_Work required_.
This exercise calls for duplicating every entry below exactly, without the images.
━━━━━ Information ━━━━━
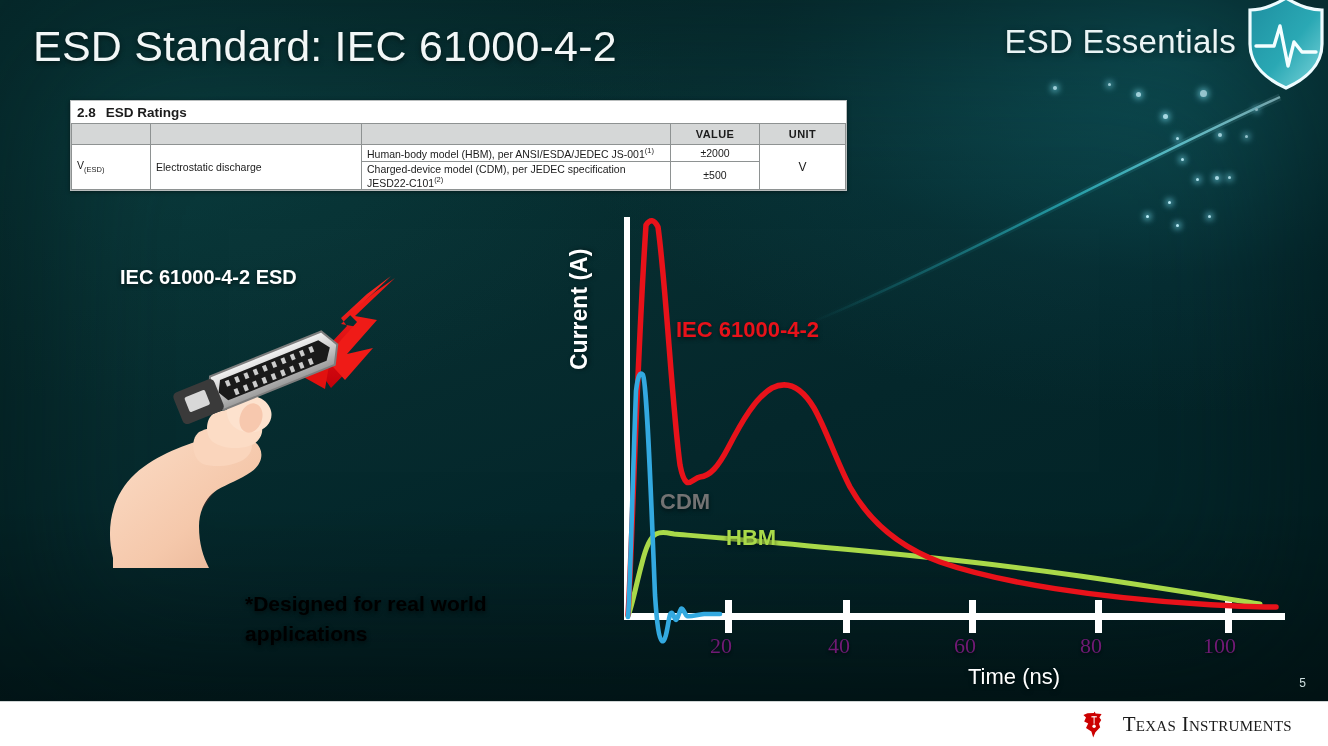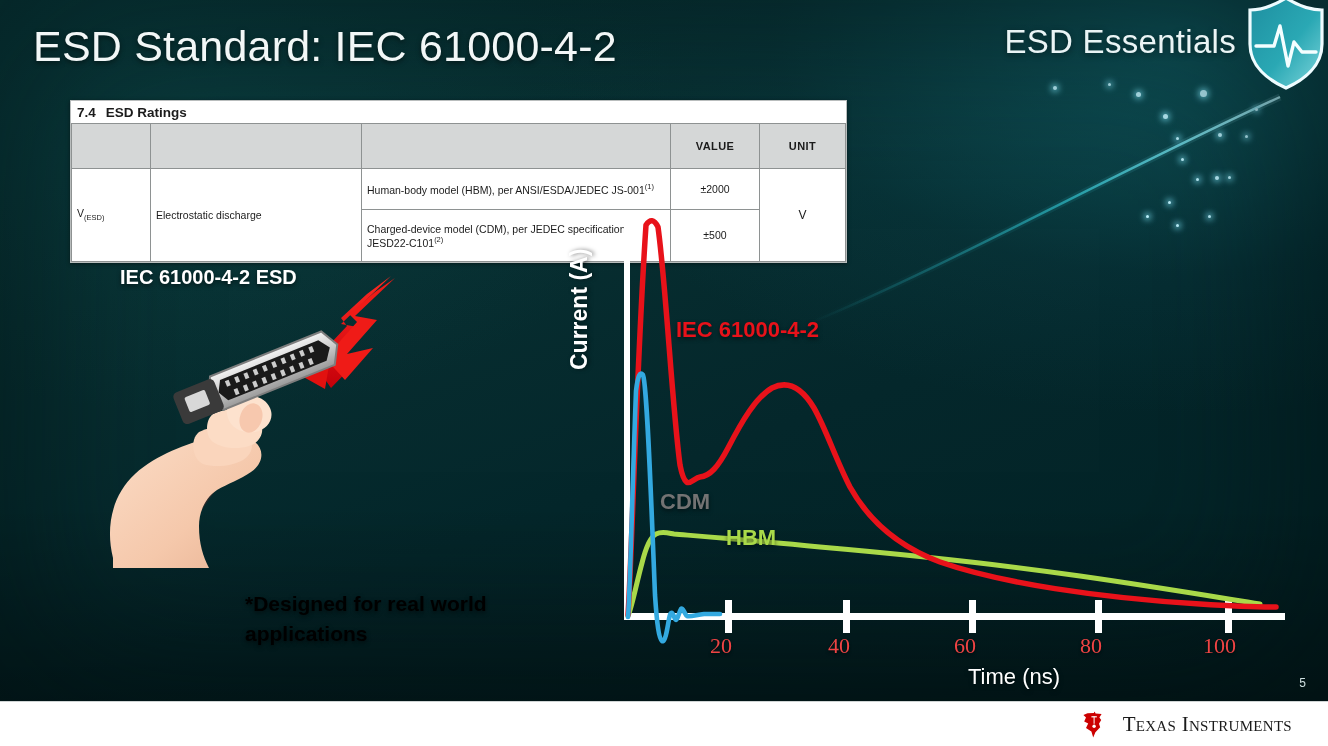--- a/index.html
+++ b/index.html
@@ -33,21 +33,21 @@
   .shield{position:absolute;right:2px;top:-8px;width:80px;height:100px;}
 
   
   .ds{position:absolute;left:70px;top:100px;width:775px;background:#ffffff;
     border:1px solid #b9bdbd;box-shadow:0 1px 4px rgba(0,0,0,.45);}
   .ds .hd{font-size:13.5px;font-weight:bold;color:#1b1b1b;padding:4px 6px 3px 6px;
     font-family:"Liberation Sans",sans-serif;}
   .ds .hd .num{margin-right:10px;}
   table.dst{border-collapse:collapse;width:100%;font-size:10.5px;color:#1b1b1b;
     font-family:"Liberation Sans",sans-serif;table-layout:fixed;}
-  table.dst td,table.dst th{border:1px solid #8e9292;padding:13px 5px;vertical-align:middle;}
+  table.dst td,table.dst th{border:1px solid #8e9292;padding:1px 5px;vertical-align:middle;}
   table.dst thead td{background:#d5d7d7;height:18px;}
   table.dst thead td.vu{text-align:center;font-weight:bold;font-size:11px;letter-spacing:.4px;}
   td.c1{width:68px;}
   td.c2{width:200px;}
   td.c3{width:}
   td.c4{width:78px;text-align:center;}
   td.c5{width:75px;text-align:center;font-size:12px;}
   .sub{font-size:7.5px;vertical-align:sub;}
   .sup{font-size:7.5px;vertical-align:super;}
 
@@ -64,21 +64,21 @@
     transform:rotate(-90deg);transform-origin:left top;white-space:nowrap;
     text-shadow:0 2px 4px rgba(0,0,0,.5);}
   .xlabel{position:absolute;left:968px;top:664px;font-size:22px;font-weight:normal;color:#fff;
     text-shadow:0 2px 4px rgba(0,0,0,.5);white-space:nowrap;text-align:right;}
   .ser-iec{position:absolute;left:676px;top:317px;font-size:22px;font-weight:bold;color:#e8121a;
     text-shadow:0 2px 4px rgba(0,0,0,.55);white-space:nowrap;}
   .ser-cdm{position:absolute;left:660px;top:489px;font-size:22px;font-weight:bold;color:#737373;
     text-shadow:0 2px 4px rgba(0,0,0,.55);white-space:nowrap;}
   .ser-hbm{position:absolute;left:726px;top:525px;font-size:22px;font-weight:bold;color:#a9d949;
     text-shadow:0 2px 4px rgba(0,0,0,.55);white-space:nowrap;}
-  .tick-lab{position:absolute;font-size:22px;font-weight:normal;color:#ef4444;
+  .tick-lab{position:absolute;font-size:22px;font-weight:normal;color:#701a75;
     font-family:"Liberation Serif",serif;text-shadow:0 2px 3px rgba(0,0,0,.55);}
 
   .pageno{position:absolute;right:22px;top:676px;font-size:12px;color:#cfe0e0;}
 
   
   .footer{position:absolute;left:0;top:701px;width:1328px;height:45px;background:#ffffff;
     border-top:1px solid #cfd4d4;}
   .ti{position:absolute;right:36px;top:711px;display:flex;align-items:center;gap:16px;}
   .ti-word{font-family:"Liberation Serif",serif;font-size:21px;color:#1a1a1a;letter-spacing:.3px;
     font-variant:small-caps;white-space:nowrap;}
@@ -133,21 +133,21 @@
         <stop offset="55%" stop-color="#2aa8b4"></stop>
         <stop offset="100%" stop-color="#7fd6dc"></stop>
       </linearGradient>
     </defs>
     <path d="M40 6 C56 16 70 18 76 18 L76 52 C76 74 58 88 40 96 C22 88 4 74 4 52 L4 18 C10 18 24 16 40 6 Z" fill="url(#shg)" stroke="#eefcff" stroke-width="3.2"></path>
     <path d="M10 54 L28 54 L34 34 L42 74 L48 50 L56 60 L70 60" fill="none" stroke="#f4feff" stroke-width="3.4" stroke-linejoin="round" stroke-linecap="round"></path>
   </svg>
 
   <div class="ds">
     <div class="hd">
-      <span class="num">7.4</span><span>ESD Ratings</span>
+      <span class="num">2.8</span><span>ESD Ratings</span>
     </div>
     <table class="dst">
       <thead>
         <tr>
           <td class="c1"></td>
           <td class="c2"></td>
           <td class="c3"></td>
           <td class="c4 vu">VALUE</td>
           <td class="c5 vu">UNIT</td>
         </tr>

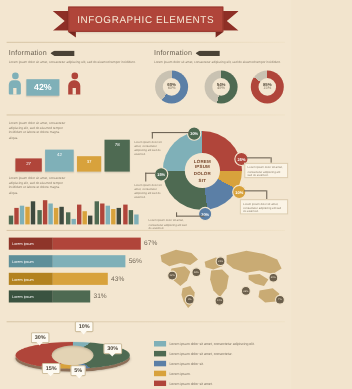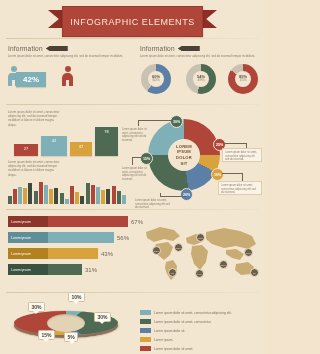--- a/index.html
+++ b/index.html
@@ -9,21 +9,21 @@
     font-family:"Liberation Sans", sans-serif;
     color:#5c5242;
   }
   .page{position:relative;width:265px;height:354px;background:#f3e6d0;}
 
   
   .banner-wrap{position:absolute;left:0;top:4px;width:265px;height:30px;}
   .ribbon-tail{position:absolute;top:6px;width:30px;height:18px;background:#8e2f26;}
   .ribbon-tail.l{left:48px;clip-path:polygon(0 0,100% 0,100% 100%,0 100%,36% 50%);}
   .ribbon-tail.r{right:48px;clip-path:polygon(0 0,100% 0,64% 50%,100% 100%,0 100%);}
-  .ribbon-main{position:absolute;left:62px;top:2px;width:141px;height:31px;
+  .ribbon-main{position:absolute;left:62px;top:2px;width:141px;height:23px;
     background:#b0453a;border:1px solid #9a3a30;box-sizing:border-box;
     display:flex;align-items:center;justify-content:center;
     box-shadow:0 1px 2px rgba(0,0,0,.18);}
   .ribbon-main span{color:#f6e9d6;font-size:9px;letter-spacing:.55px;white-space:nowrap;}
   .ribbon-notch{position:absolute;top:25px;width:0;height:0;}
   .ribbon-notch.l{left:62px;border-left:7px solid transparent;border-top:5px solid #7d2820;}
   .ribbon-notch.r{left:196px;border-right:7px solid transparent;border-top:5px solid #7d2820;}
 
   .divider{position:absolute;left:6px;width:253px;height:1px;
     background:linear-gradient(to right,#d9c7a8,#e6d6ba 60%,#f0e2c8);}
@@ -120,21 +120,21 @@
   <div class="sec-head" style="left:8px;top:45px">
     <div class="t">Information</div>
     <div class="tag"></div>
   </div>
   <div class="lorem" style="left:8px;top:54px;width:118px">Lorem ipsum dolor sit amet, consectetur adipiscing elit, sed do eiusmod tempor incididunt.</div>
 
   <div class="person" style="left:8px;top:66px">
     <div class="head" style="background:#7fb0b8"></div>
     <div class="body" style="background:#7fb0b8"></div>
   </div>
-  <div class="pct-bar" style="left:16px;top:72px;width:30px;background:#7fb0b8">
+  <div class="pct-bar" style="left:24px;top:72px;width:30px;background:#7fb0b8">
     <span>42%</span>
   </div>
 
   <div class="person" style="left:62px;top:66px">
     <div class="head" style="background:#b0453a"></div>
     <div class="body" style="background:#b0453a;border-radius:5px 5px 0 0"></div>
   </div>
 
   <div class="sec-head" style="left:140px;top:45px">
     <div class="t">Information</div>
━━━━━
_Problem solution_.
--- a/index.html
+++ b/index.html
@@ -33,21 +33,21 @@
   .shield{position:absolute;right:2px;top:-8px;width:80px;height:100px;}
 
   
   .ds{position:absolute;left:70px;top:100px;width:775px;background:#ffffff;
     border:1px solid #b9bdbd;box-shadow:0 1px 4px rgba(0,0,0,.45);}
   .ds .hd{font-size:13.5px;font-weight:bold;color:#1b1b1b;padding:4px 6px 3px 6px;
     font-family:"Liberation Sans",sans-serif;}
   .ds .hd .num{margin-right:10px;}
   table.dst{border-collapse:collapse;width:100%;font-size:10.5px;color:#1b1b1b;
     font-family:"Liberation Sans",sans-serif;table-layout:fixed;}
-  table.dst td,table.dst th{border:1px solid #8e9292;padding:13px 5px;vertical-align:middle;}
+  table.dst td,table.dst th{border:1px solid #8e9292;padding:1px 5px;vertical-align:middle;}
   table.dst thead td{background:#d5d7d7;height:18px;}
   table.dst thead td.vu{text-align:center;font-weight:bold;font-size:11px;letter-spacing:.4px;}
   td.c1{width:68px;}
   td.c2{width:200px;}
   td.c3{width:}
   td.c4{width:78px;text-align:center;}
   td.c5{width:75px;text-align:center;font-size:12px;}
   .sub{font-size:7.5px;vertical-align:sub;}
   .sup{font-size:7.5px;vertical-align:super;}
 
@@ -64,21 +64,21 @@
     transform:rotate(-90deg);transform-origin:left top;white-space:nowrap;
     text-shadow:0 2px 4px rgba(0,0,0,.5);}
   .xlabel{position:absolute;left:968px;top:664px;font-size:22px;font-weight:normal;color:#fff;
     text-shadow:0 2px 4px rgba(0,0,0,.5);white-space:nowrap;text-align:right;}
   .ser-iec{position:absolute;left:676px;top:317px;font-size:22px;font-weight:bold;color:#e8121a;
     text-shadow:0 2px 4px rgba(0,0,0,.55);white-space:nowrap;}
   .ser-cdm{position:absolute;left:660px;top:489px;font-size:22px;font-weight:bold;color:#737373;
     text-shadow:0 2px 4px rgba(0,0,0,.55);white-space:nowrap;}
   .ser-hbm{position:absolute;left:726px;top:525px;font-size:22px;font-weight:bold;color:#a9d949;
     text-shadow:0 2px 4px rgba(0,0,0,.55);white-space:nowrap;}
-  .tick-lab{position:absolute;font-size:22px;font-weight:normal;color:#ef4444;
+  .tick-lab{position:absolute;font-size:22px;font-weight:normal;color:#701a75;
     font-family:"Liberation Serif",serif;text-shadow:0 2px 3px rgba(0,0,0,.55);}
 
   .pageno{position:absolute;right:22px;top:676px;font-size:12px;color:#cfe0e0;}
 
   
   .footer{position:absolute;left:0;top:701px;width:1328px;height:45px;background:#ffffff;
     border-top:1px solid #cfd4d4;}
   .ti{position:absolute;right:36px;top:711px;display:flex;align-items:center;gap:16px;}
   .ti-word{font-family:"Liberation Serif",serif;font-size:21px;color:#1a1a1a;letter-spacing:.3px;
     font-variant:small-caps;white-space:nowrap;}
@@ -133,21 +133,21 @@
         <stop offset="55%" stop-color="#2aa8b4"></stop>
         <stop offset="100%" stop-color="#7fd6dc"></stop>
       </linearGradient>
     </defs>
     <path d="M40 6 C56 16 70 18 76 18 L76 52 C76 74 58 88 40 96 C22 88 4 74 4 52 L4 18 C10 18 24 16 40 6 Z" fill="url(#shg)" stroke="#eefcff" stroke-width="3.2"></path>
     <path d="M10 54 L28 54 L34 34 L42 74 L48 50 L56 60 L70 60" fill="none" stroke="#f4feff" stroke-width="3.4" stroke-linejoin="round" stroke-linecap="round"></path>
   </svg>
 
   <div class="ds">
     <div class="hd">
-      <span class="num">7.4</span><span>ESD Ratings</span>
+      <span class="num">2.8</span><span>ESD Ratings</span>
     </div>
     <table class="dst">
       <thead>
         <tr>
           <td class="c1"></td>
           <td class="c2"></td>
           <td class="c3"></td>
           <td class="c4 vu">VALUE</td>
           <td class="c5 vu">UNIT</td>
         </tr>

--- a/index.html
+++ b/index.html
@@ -9,21 +9,21 @@
     font-family:"Liberation Sans", sans-serif;
     color:#5c5242;
   }
   .page{position:relative;width:265px;height:354px;background:#f3e6d0;}
 
   
   .banner-wrap{position:absolute;left:0;top:4px;width:265px;height:30px;}
   .ribbon-tail{position:absolute;top:6px;width:30px;height:18px;background:#8e2f26;}
   .ribbon-tail.l{left:48px;clip-path:polygon(0 0,100% 0,100% 100%,0 100%,36% 50%);}
   .ribbon-tail.r{right:48px;clip-path:polygon(0 0,100% 0,64% 50%,100% 100%,0 100%);}
-  .ribbon-main{position:absolute;left:62px;top:2px;width:141px;height:31px;
+  .ribbon-main{position:absolute;left:62px;top:2px;width:141px;height:23px;
     background:#b0453a;border:1px solid #9a3a30;box-sizing:border-box;
     display:flex;align-items:center;justify-content:center;
     box-shadow:0 1px 2px rgba(0,0,0,.18);}
   .ribbon-main span{color:#f6e9d6;font-size:9px;letter-spacing:.55px;white-space:nowrap;}
   .ribbon-notch{position:absolute;top:25px;width:0;height:0;}
   .ribbon-notch.l{left:62px;border-left:7px solid transparent;border-top:5px solid #7d2820;}
   .ribbon-notch.r{left:196px;border-right:7px solid transparent;border-top:5px solid #7d2820;}
 
   .divider{position:absolute;left:6px;width:253px;height:1px;
     background:linear-gradient(to right,#d9c7a8,#e6d6ba 60%,#f0e2c8);}
@@ -120,21 +120,21 @@
   <div class="sec-head" style="left:8px;top:45px">
     <div class="t">Information</div>
     <div class="tag"></div>
   </div>
   <div class="lorem" style="left:8px;top:54px;width:118px">Lorem ipsum dolor sit amet, consectetur adipiscing elit, sed do eiusmod tempor incididunt.</div>
 
   <div class="person" style="left:8px;top:66px">
     <div class="head" style="background:#7fb0b8"></div>
     <div class="body" style="background:#7fb0b8"></div>
   </div>
-  <div class="pct-bar" style="left:16px;top:72px;width:30px;background:#7fb0b8">
+  <div class="pct-bar" style="left:24px;top:72px;width:30px;background:#7fb0b8">
     <span>42%</span>
   </div>
 
   <div class="person" style="left:62px;top:66px">
     <div class="head" style="background:#b0453a"></div>
     <div class="body" style="background:#b0453a;border-radius:5px 5px 0 0"></div>
   </div>
 
   <div class="sec-head" style="left:140px;top:45px">
     <div class="t">Information</div>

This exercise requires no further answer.